Bauer Researchers Look at Value of Online Learning

Published on July 23, 2021

Photo: Marina Sebastijanovic, Olivia Miljanic and Emese Felvegi

The COVID-19 pandemic accelerated online learning, but identifying the most effective online teaching practices has been a process. Educators and instructional designers are naturally are looking for best practices to implement going forward.

Three C. T. Bauer College of Business faculty members who teach mass section classes describe their transition from teaching face-to-face or hybrid courses in “emergency response” mode, to considered distance learning implementation in the paper, ) "COVID-19 and Mass Sections in Business Education: Adaptation and Innovation Stemming from the Emergency Online Transition," published in the Southwestern Business Administration Journal.

Co-authors Marina Sebastijanovic and Olivia Miljanic, Instructional Assistant Professors in the Department of Management & Leadership, and Emese Felvegi, Bauer College Director of Digital Learning, of the Department of Decision & Information Sciences, discuss a wide range of topics in the paper: Learning management system supplements, improvements in peer-to-peer interactions, course structure changes that impact student success, and remote experiential learning group projects featuring community partners.

In recounting one advantage of online learning, the instructors found students’ ability to post online helped build a valuable online class community.
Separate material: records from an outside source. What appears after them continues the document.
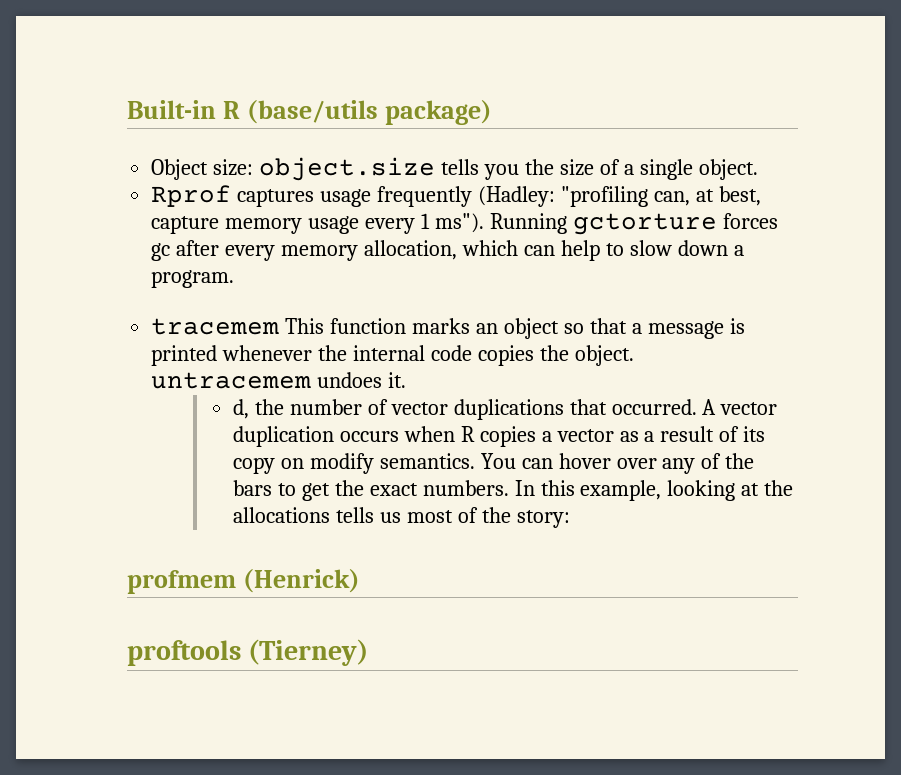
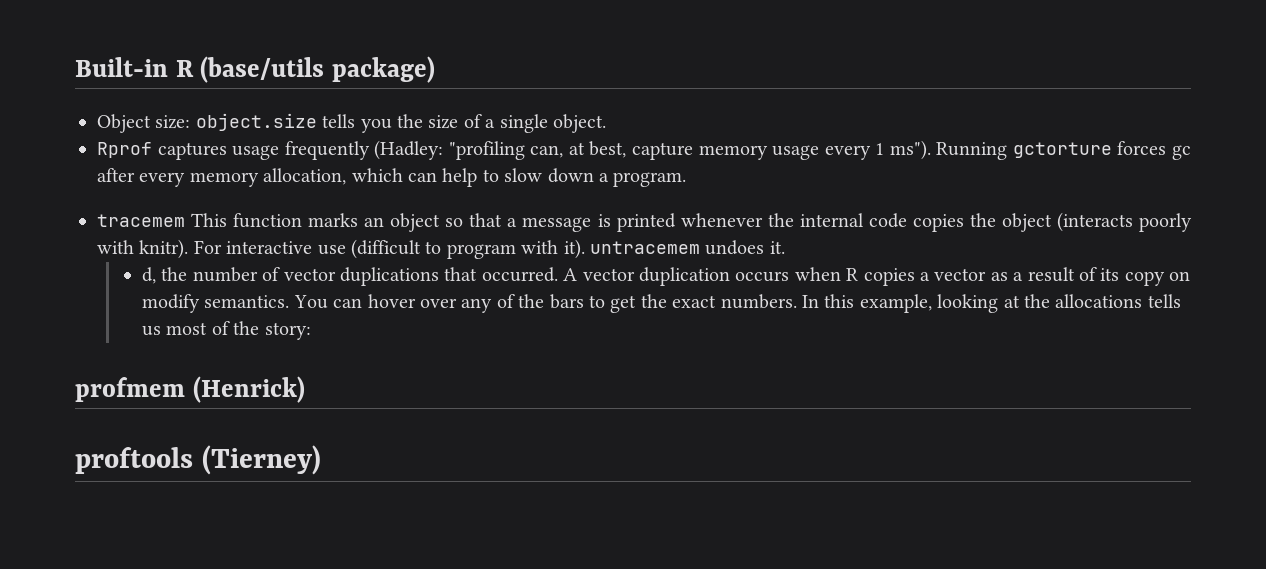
[574,345,634,366] object. -> [1001,212,1192,232] [97,239,585,259] object (interacts poorly with knitr). For interactive use (difficult to program with it).

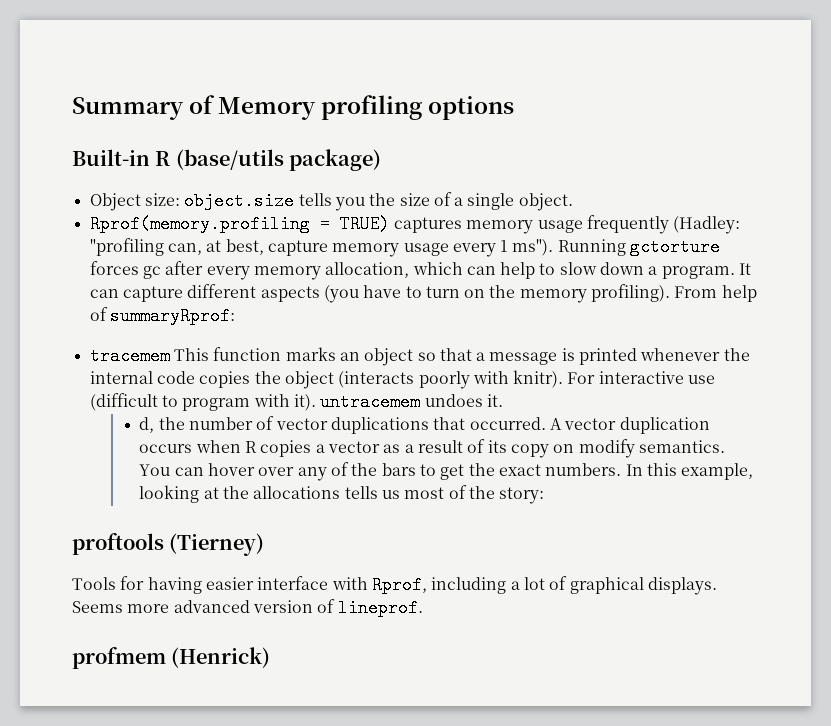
(75, 67) none -> [72,95,515,120] Summary of Memory profiling options //
[97,142,227,160] Rprof captures -> [89,215,534,234] Rprof(memory.profiling = TRUE) captures memory
(687, 179) none -> [739,263,752,275] [89,284,757,303] [89,307,235,325] It can capture different aspects (you have to turn on the memory profiling). From help of summaryRprof:
(311, 331) none -> [72,533,265,556] [72,576,717,595] [72,599,423,617] // proftools (Tierney) // Tools for having easier interface with Rprof, including a lot of graphical displays. Seems more advanced version of lineprof.
[75,445,321,475] // proftools (Tierney) -> (271, 657) none

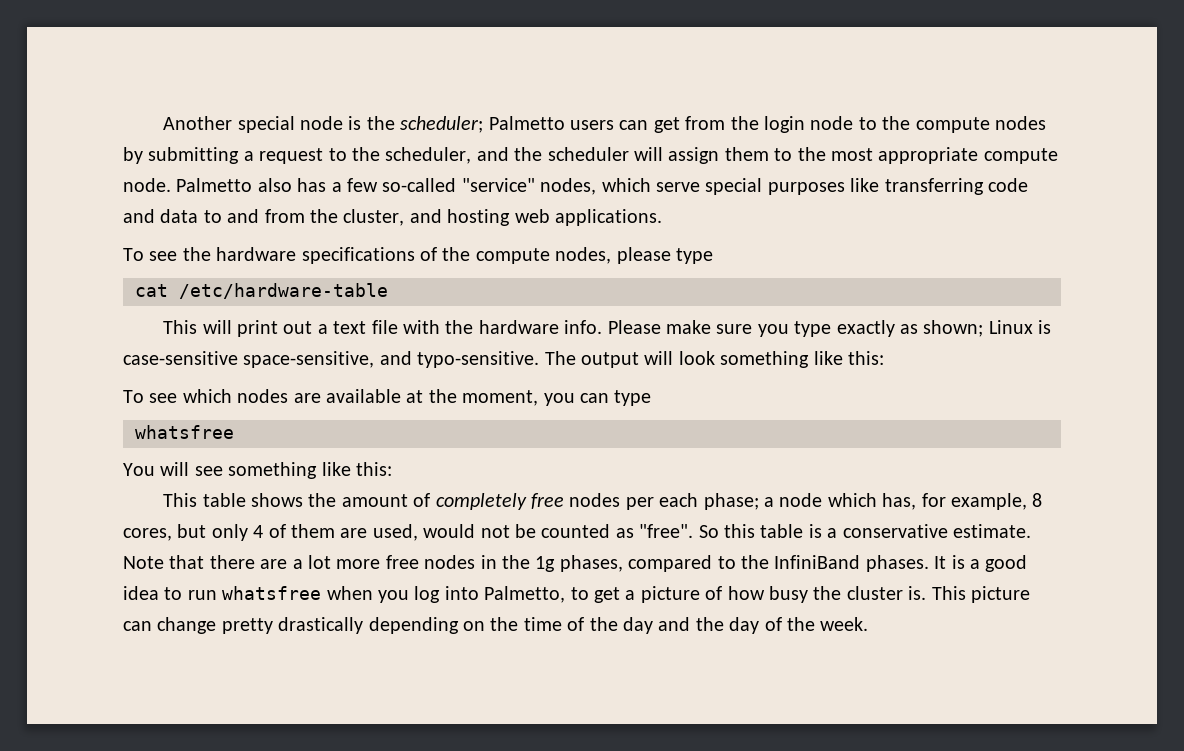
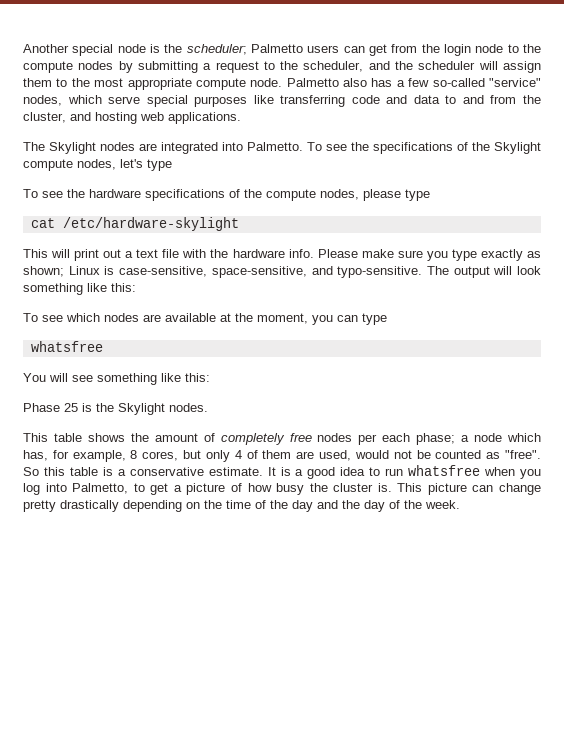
(662, 217) none -> [23,142,541,154] [23,159,172,171] // The Skylight nodes are integrated into Palmetto. To see the specifications of the Skylight compute nodes, let's type
[179,283,388,299] /etc/hardware-table -> [62,217,239,231] /etc/hardware-skylight
[123,351,238,365] case-sensitive -> [119,266,208,277] case-sensitive,
(392, 469) none -> [23,403,208,415] // Phase 25 is the Skylight nodes.
[123,555,929,572] Note that there are a lot more free nodes in the 1g phases, compared to the InfiniBand phases. -> (263, 471) none

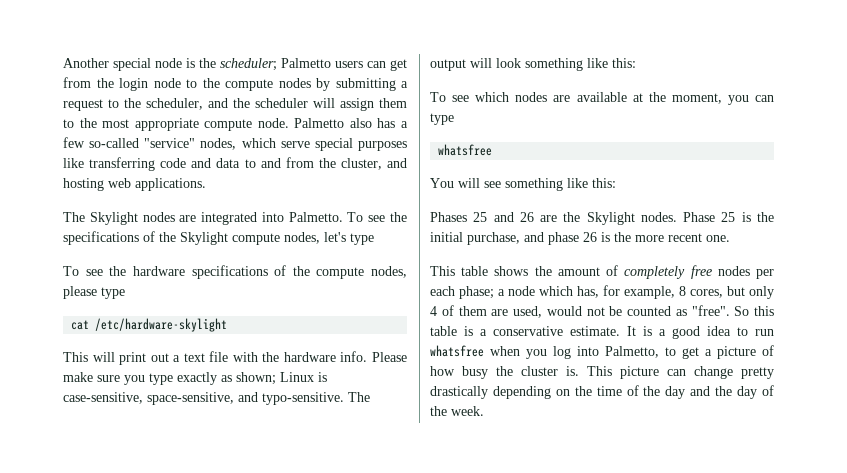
[23,403,208,415] Phase 25 is the Skylight nodes. -> [430,212,774,225] [430,232,730,245] Phases 25 and 26 are the Skylight nodes. Phase 25 is the initial purchase, and phase 26 is the more recent one.

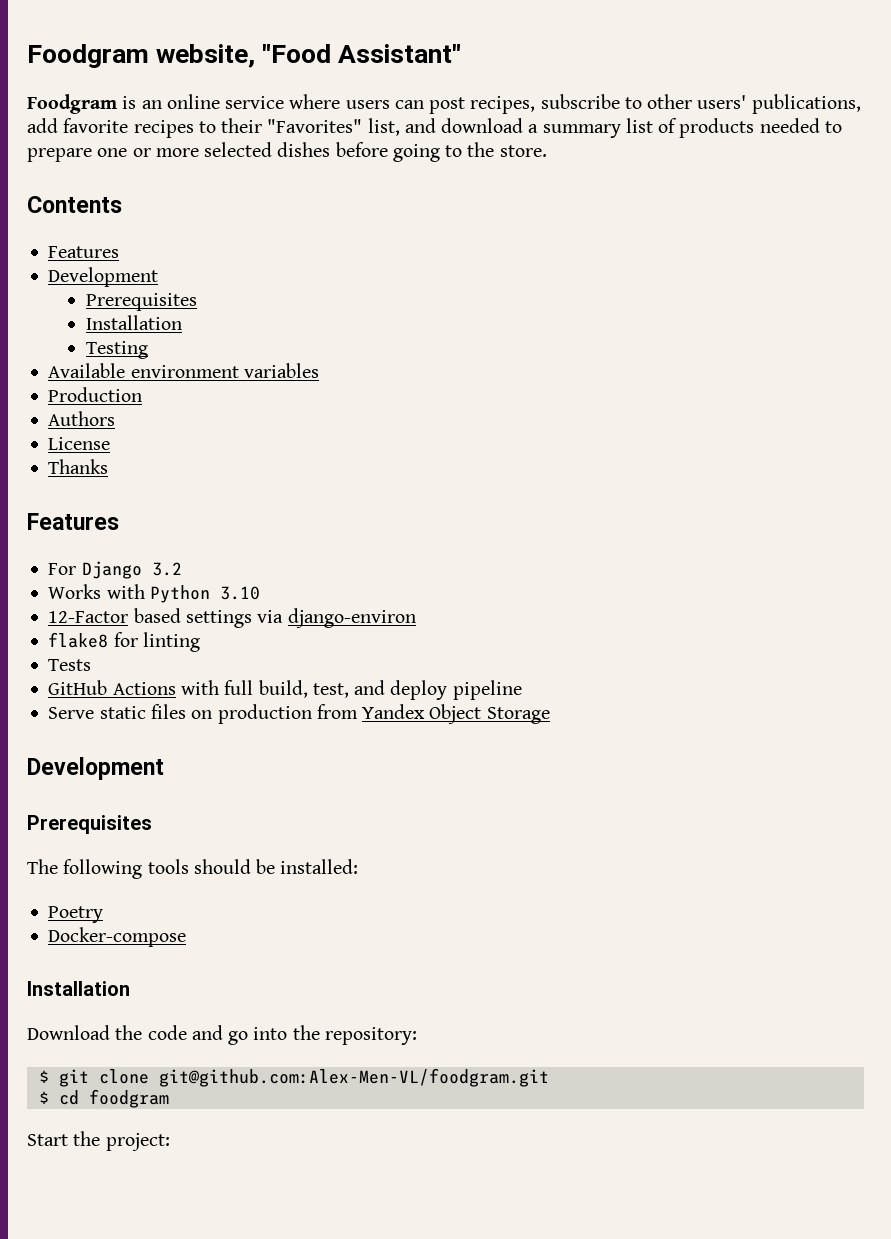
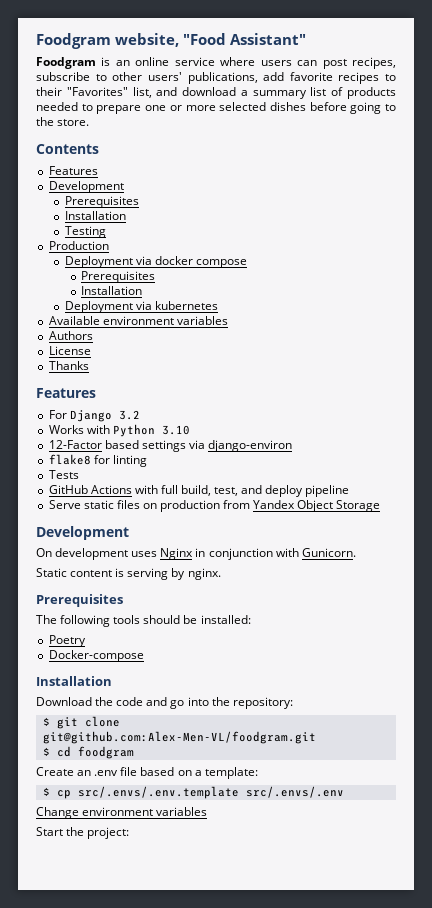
(148, 350) none -> [48,241,109,250] [64,256,248,268] [81,271,156,283] [81,286,143,295] [64,301,219,313] // Production // Deployment via docker compose // Prerequisites // Installation // Deployment via kubernetes
[48,387,143,402] // Production -> (228, 320) none
(164, 768) none -> [36,548,356,560] [36,568,221,580] // On development uses Nginx in conjunction with Gunicorn. // Static content is serving by nginx.
(169, 1098) none -> [36,767,258,779] [42,786,344,799] [36,807,208,819] // Create an .env file based on a template: // $ cp src/.envs/.env.template src/.envs/.env // Change environment variables

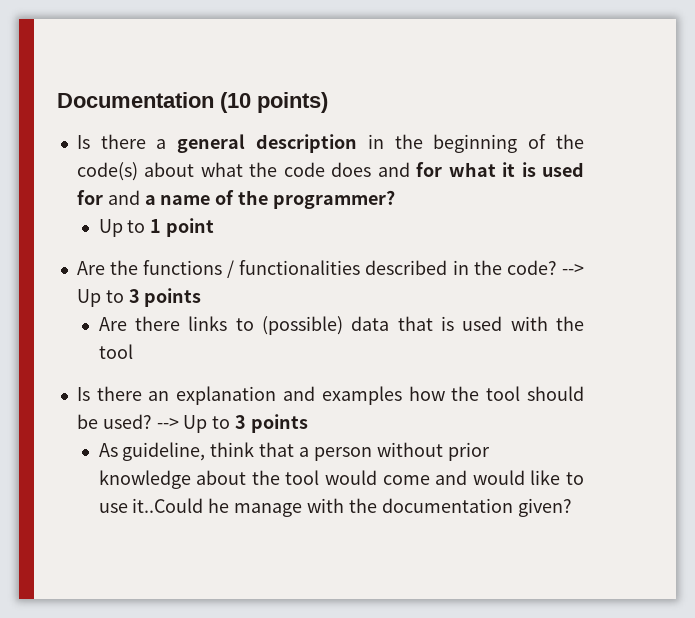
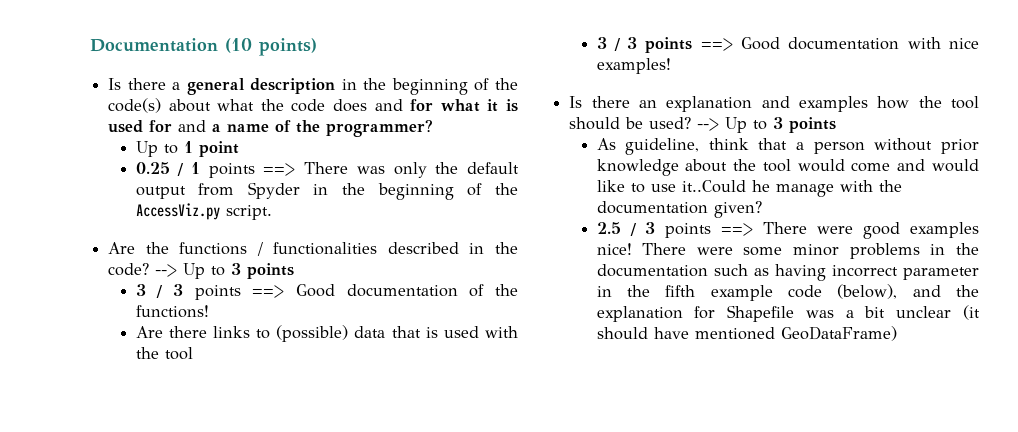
(215, 227) none -> [135,162,519,178] [135,182,518,200] [135,203,272,220] // 0.25 / 1 points ==> There was only the default output from Spyder in the beginning of the AccessViz.py script.
(202, 297) none -> [135,284,518,300] [135,305,209,318] // 3 / 3 points ==> Good documentation of the functions!
(133, 351) none -> [596,37,979,53] [596,58,671,74] // 3 / 3 points ==> Good documentation with nice examples!
(572, 507) none -> [596,222,979,239] [596,243,979,259] [596,264,979,281] [596,284,979,301] [596,305,980,322] [596,326,897,341] // 2.5 / 3 points ==> There were good examples nice! There were some minor problems in the documentation such as having incorrect parameter in the fifth example code (below), and the explanation for Shapefile was a bit unclear (it should have mentioned GeoDataFrame)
They now plan to create groups at the start of each semester “to create even more engaging discussions and connection among students,” they write.

More broadly, the Bauer co-authors say the value of online learning has taken on more importance than the simple dissemination of knowledge.

“The ‘new normal’ of isolation, social distancing, and the general move to ‘online’ with all aspects of our lives, means that education may become an important factor in positively impacting lives in ways that differ from how we thought of education before the pandemic.”